A genome-wide survey of cnidarian Gcm-dependent genes suggests a neuronal origin of glial function

Abstract

Abstract In bilaterian central nervous systems, coordination of neurotransmission by glial cells enables highly sophisticated neural functions. However, it is unclear when glial cells became functional in metazoan evolution. Because cnidarians are the closest outgroup to the Bilateria, we analyzed the function of glial cells missing (Gcm), the core bilaterian gliogenic transcription factor (TF), in the anemone, Nematostella vectensis. siRNA-mediated knockdown of Nematostella Gcm altered expression of cell adhesion proteins, glutamate and GABA transporters, ion channels, metabolic enzymes, and zinc finger and Ets-related TFs.

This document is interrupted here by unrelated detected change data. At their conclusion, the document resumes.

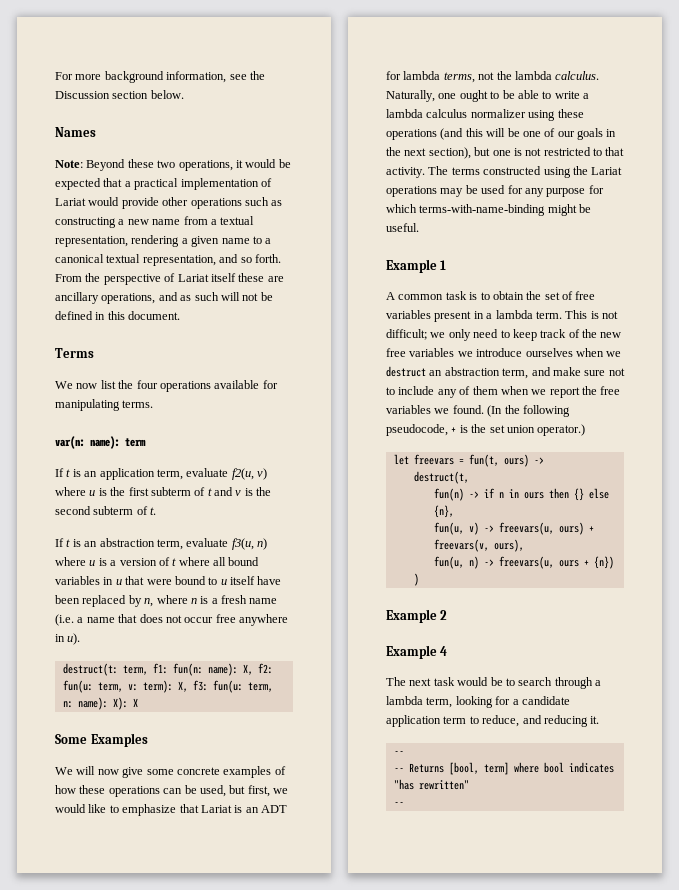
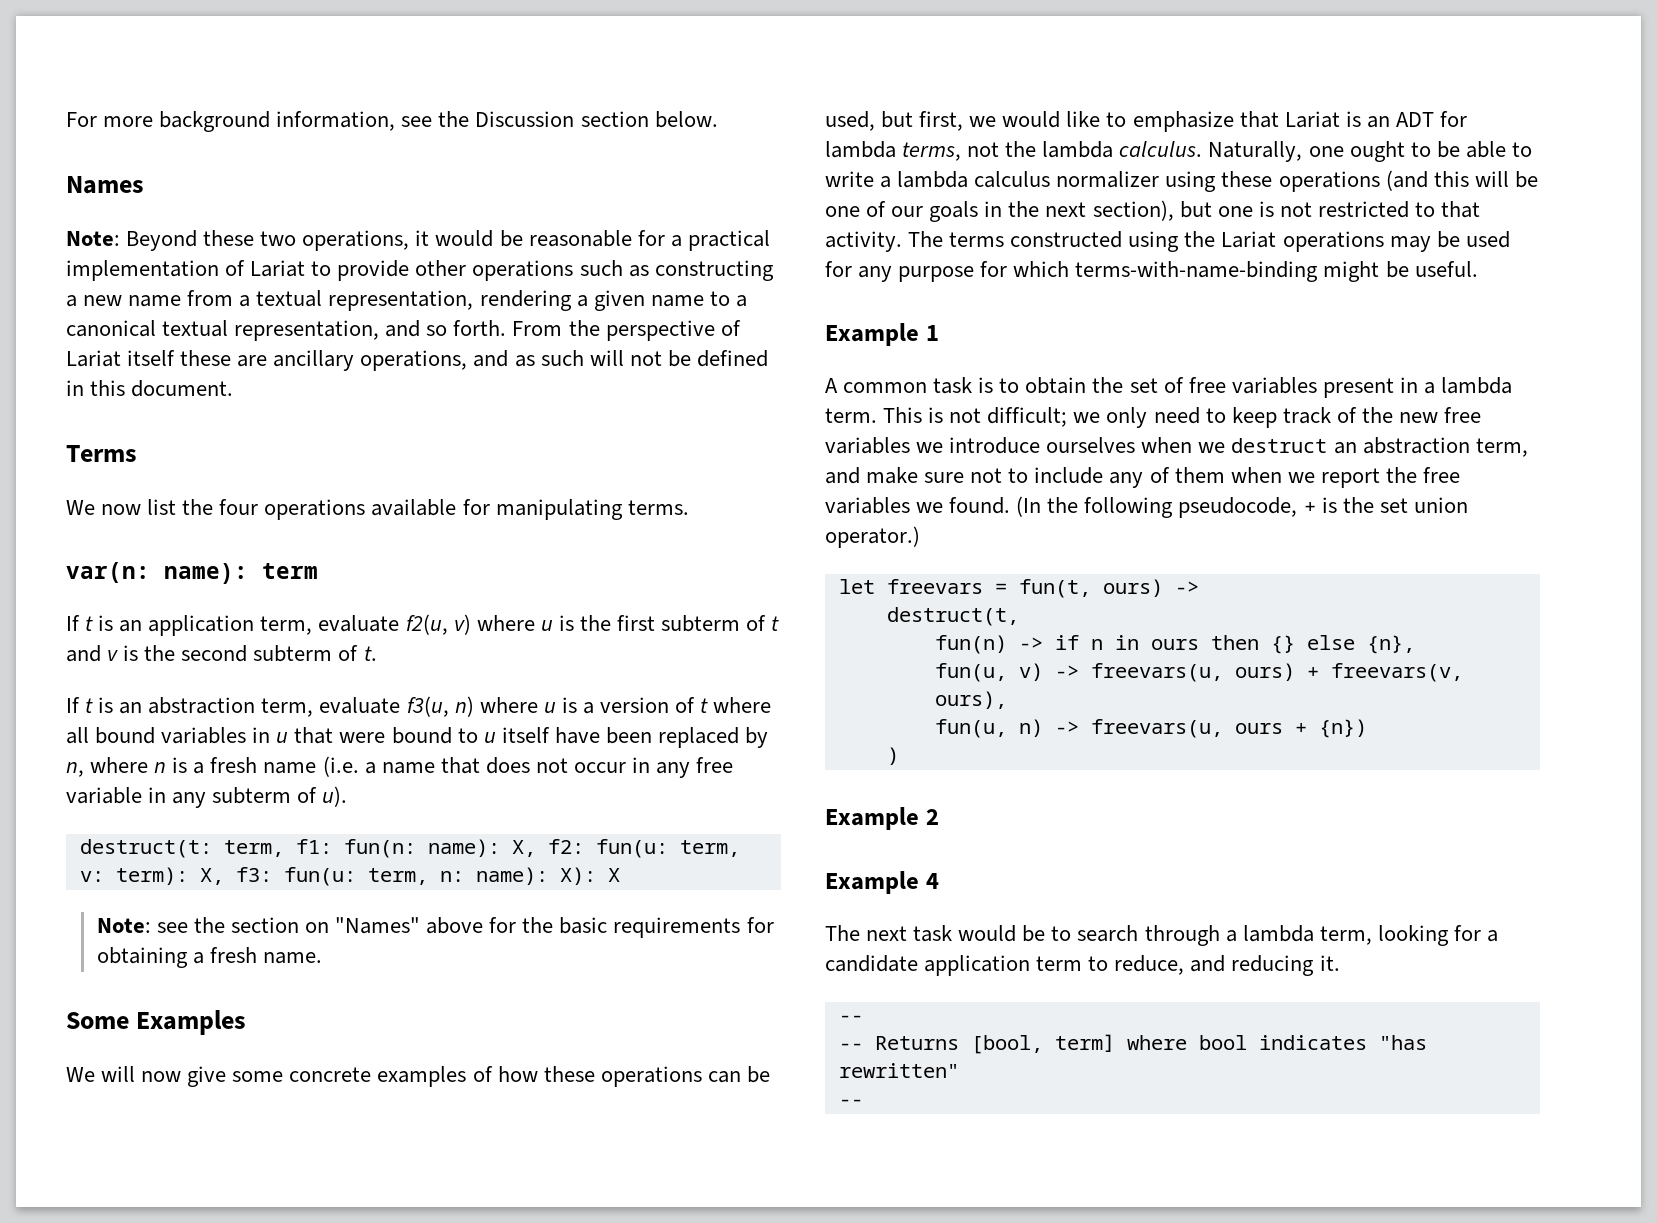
[55,178,123,190] expected that -> [528,230,665,247] reasonable for
[88,197,120,206] would -> [311,261,332,276] to
[215,614,288,626] [55,634,65,642] free anywhere in -> [632,757,734,778] [66,787,318,808] in any free variable in any subterm of
(138, 702) none -> [96,917,774,938] [96,947,322,968] // Note: see the section on "Names" above for the basic requirements for obtaining a fresh name.

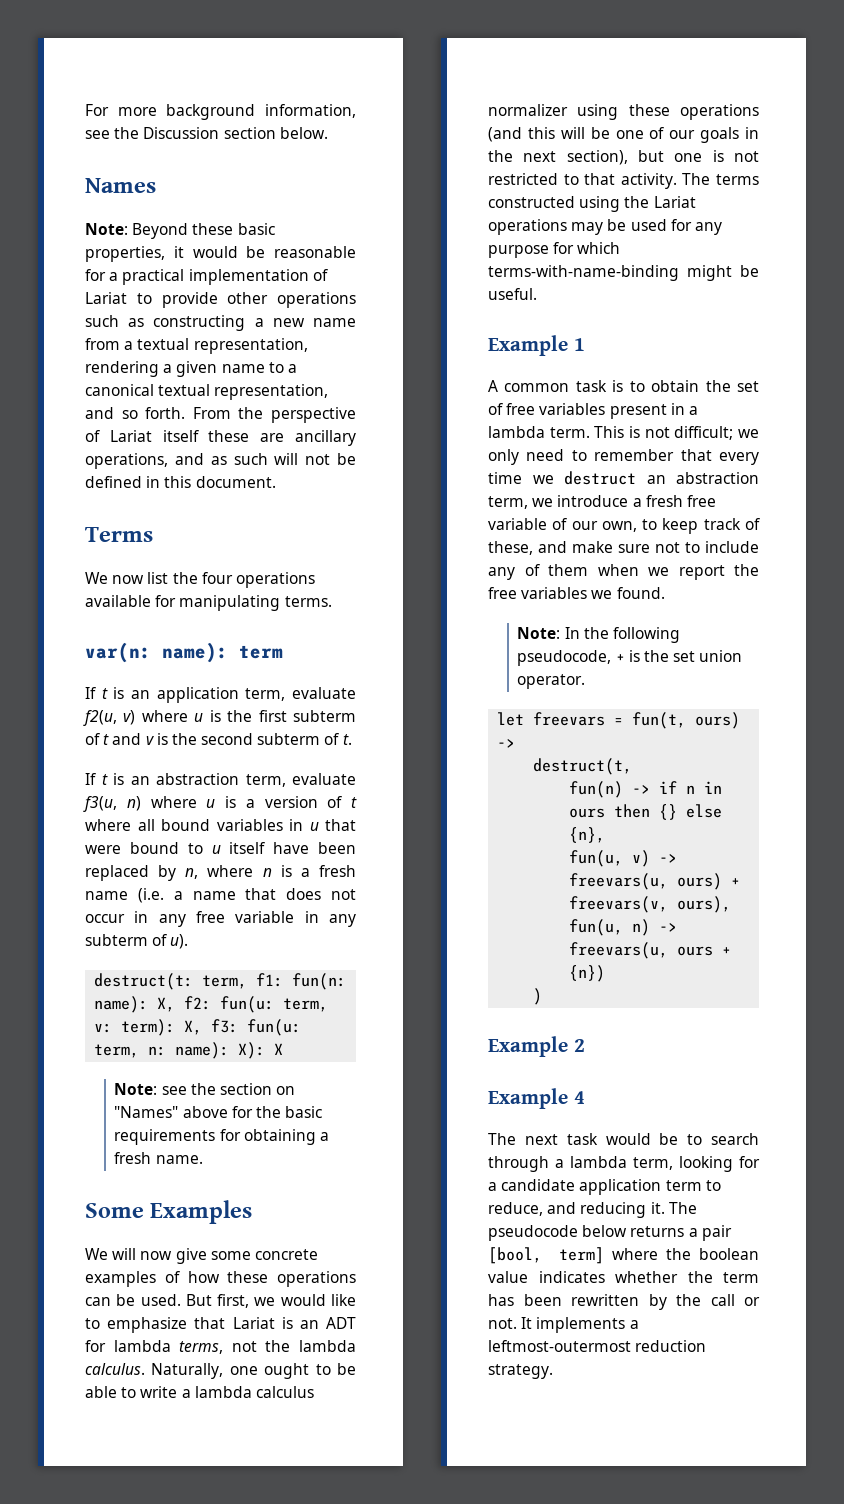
[260,230,410,251] two operations, -> [237,223,275,235] [85,246,165,262] basic properties,
[825,111,914,131] used, but -> [140,1294,212,1306] used. But
[1231,407,1482,428] [825,437,1193,454] keep track of the new free variables we introduce ourselves when -> [594,449,759,465] [488,472,522,484] remember that every time
(1528, 447) none -> [532,495,716,507] [488,518,760,534] [488,541,533,555] we introduce a fresh free variable of our own, to keep track of these,
[1016,496,1042,517] (In -> [517,627,580,639] // Note: In
[825,526,920,548] operator.) -> [517,674,586,689] operator.
[838,1015,863,1022] [838,1034,1427,1054] [838,1063,959,1078] [838,1099,863,1106] // -- // -- Returns [bool, term] where bool indicates "has rewritten" // -- -> [668,1202,697,1214] [488,1225,732,1241] [488,1247,759,1264] [488,1271,759,1283] [488,1294,760,1310] [488,1317,639,1333] [488,1340,707,1352] [488,1364,553,1379] The pseudocode below returns a pair [bool, term] where the boolean value indicates whether the term has been rewritten by the call or not. It implements a leftmost-outermost reduction strategy.

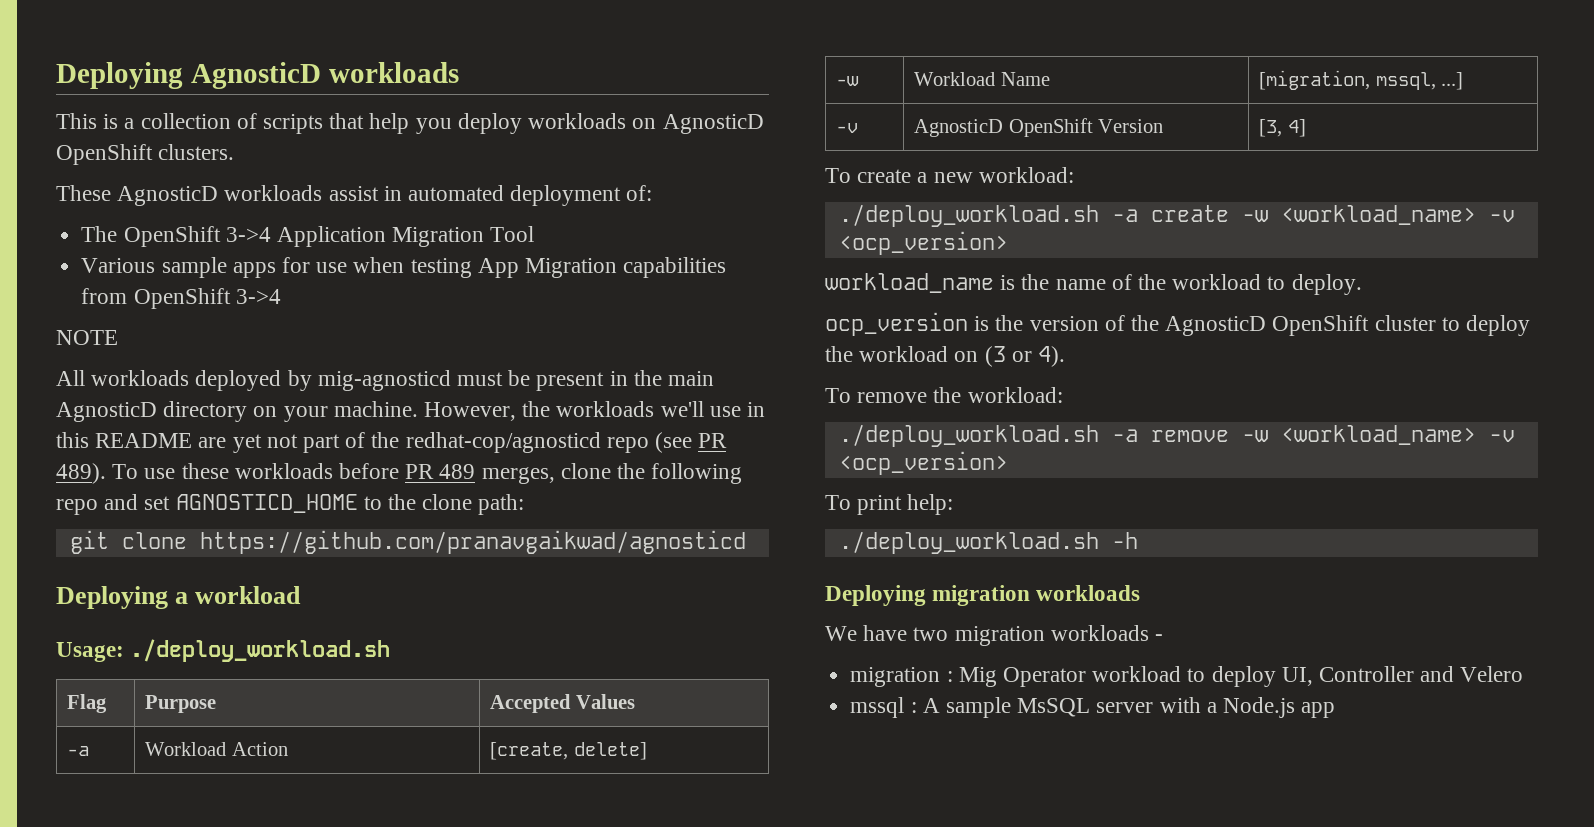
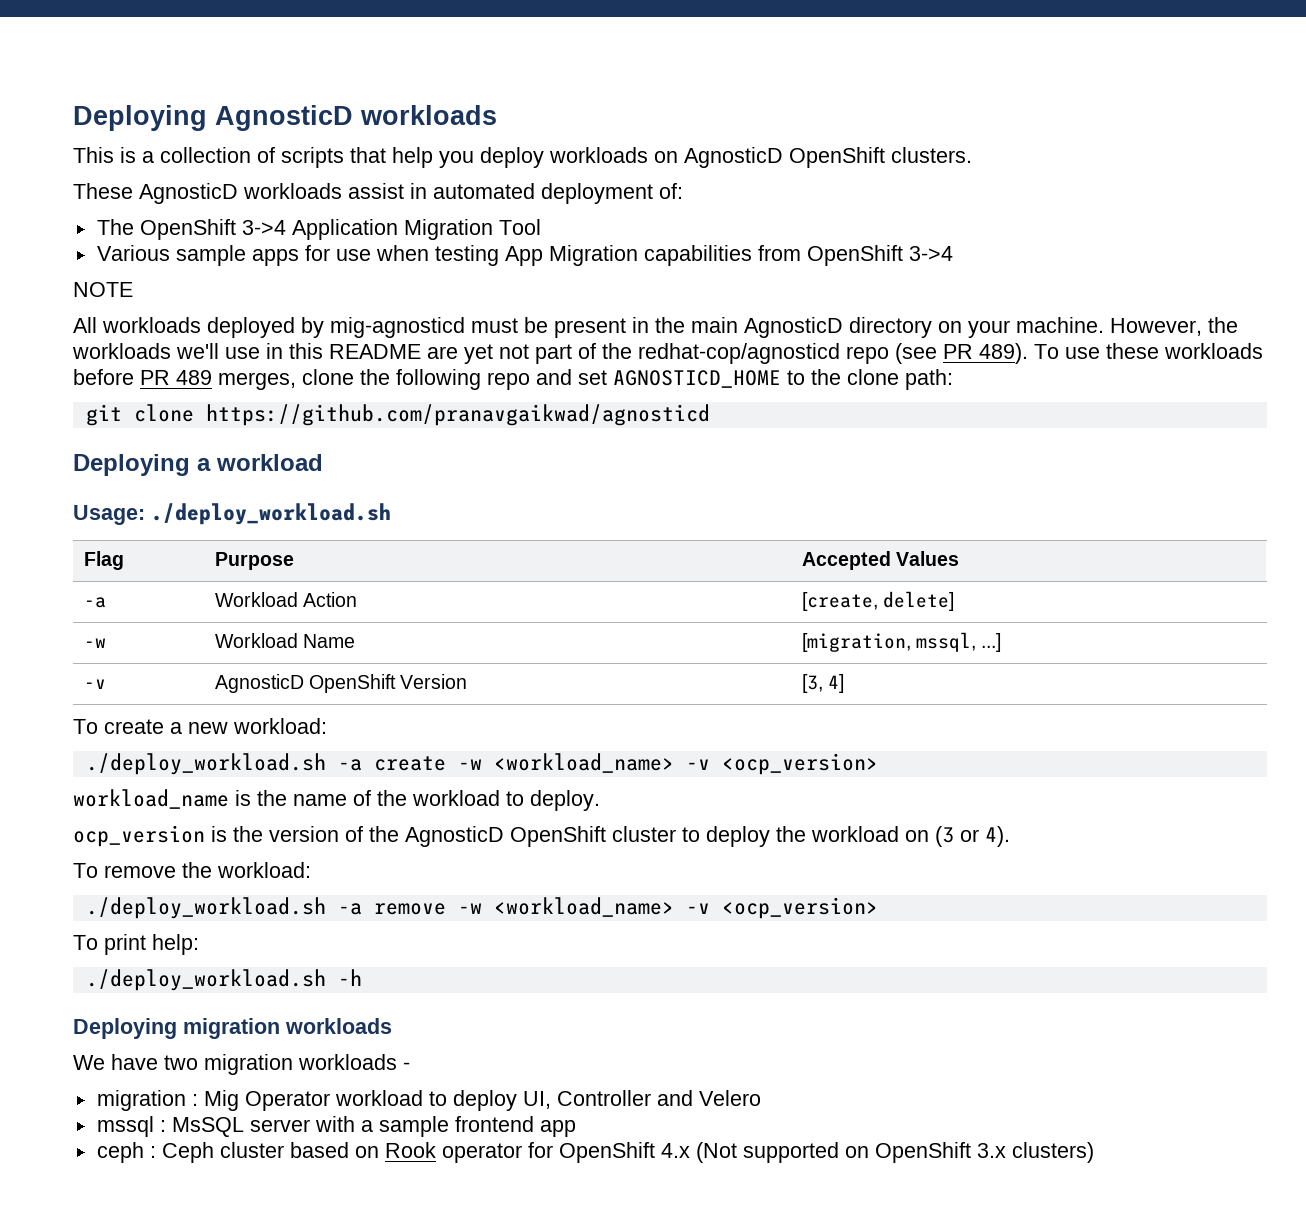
[922,697,1011,718] A sample -> (166, 1126) none
[1222,697,1295,718] Node.js -> [378,1116,534,1137] sample frontend
(1336, 710) none -> [96,1142,1094,1163] // ceph : Ceph cluster based on Rook operator for OpenShift 4.x (Not supported on OpenShift 3.x clusters)

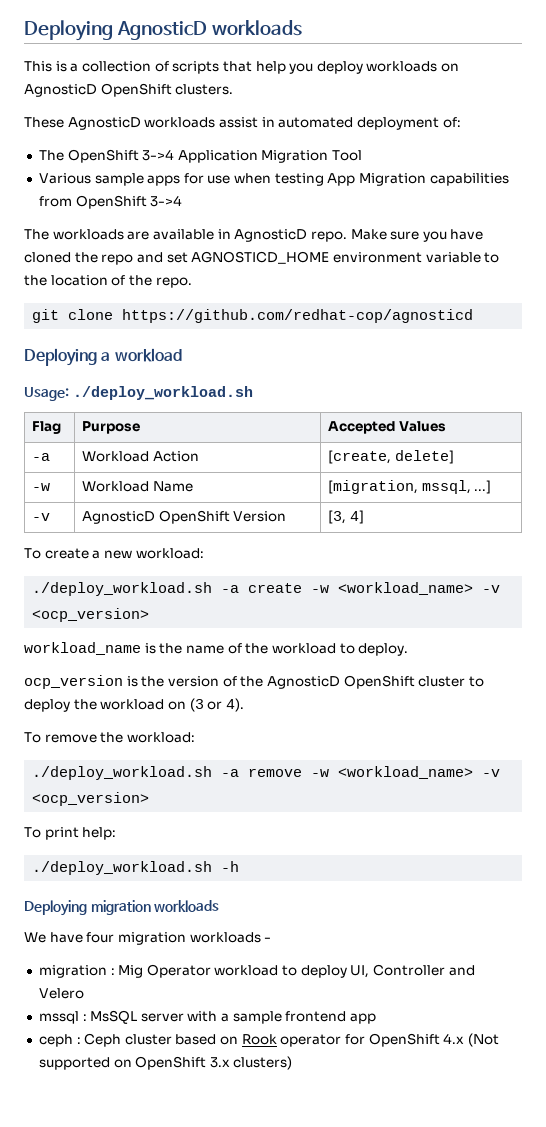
[73,282,133,297] [73,317,1238,338] [72,343,1263,364] [73,369,953,390] NOTE // All workloads deployed by mig-agnosticd must be present in the main AgnosticD directory on your machine. However, the workloads we'll use in this README are yet not part of the redhat-cop/agnosticd repo (see PR 489). To use these workloads before PR 489 merges, clone the following repo and set AGNOSTICD_HOME to the clone path: -> [24,229,484,242] [24,251,500,265] [24,275,192,288] The workloads are available in AgnosticD repo. Make sure you have cloned the repo and set AGNOSTICD_HOME environment variable to the location of the repo.
[205,404,710,426] https://github.com/pranavgaikwad/agnosticd -> [122,309,474,323] https://github.com/redhat-cop/agnosticd
[164,1055,198,1070] two -> [86,932,115,943] four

NvGcm and mRNAs of downstream genes are expressed in broad neural cell clusters. However, immunostaining of a NvGcm target protein, the glutamate transporter, NvEAAT1, visualized a novel class of neural cells with flat cell bodies and no clear neurite processes. Our study showed that Gcm drives expression of a glial gene set in N. vectensis, indicating that the evolutionarily conserved gliogenic program functions in cnidarian neurons. Together with the finding of unique morphological features of NvEAAT1-functioning cells, these data suggest that major glial functions, including extracellular glutamate metabolism, were already deployed downstream of Gcm in pre-bilaterian nervous systems.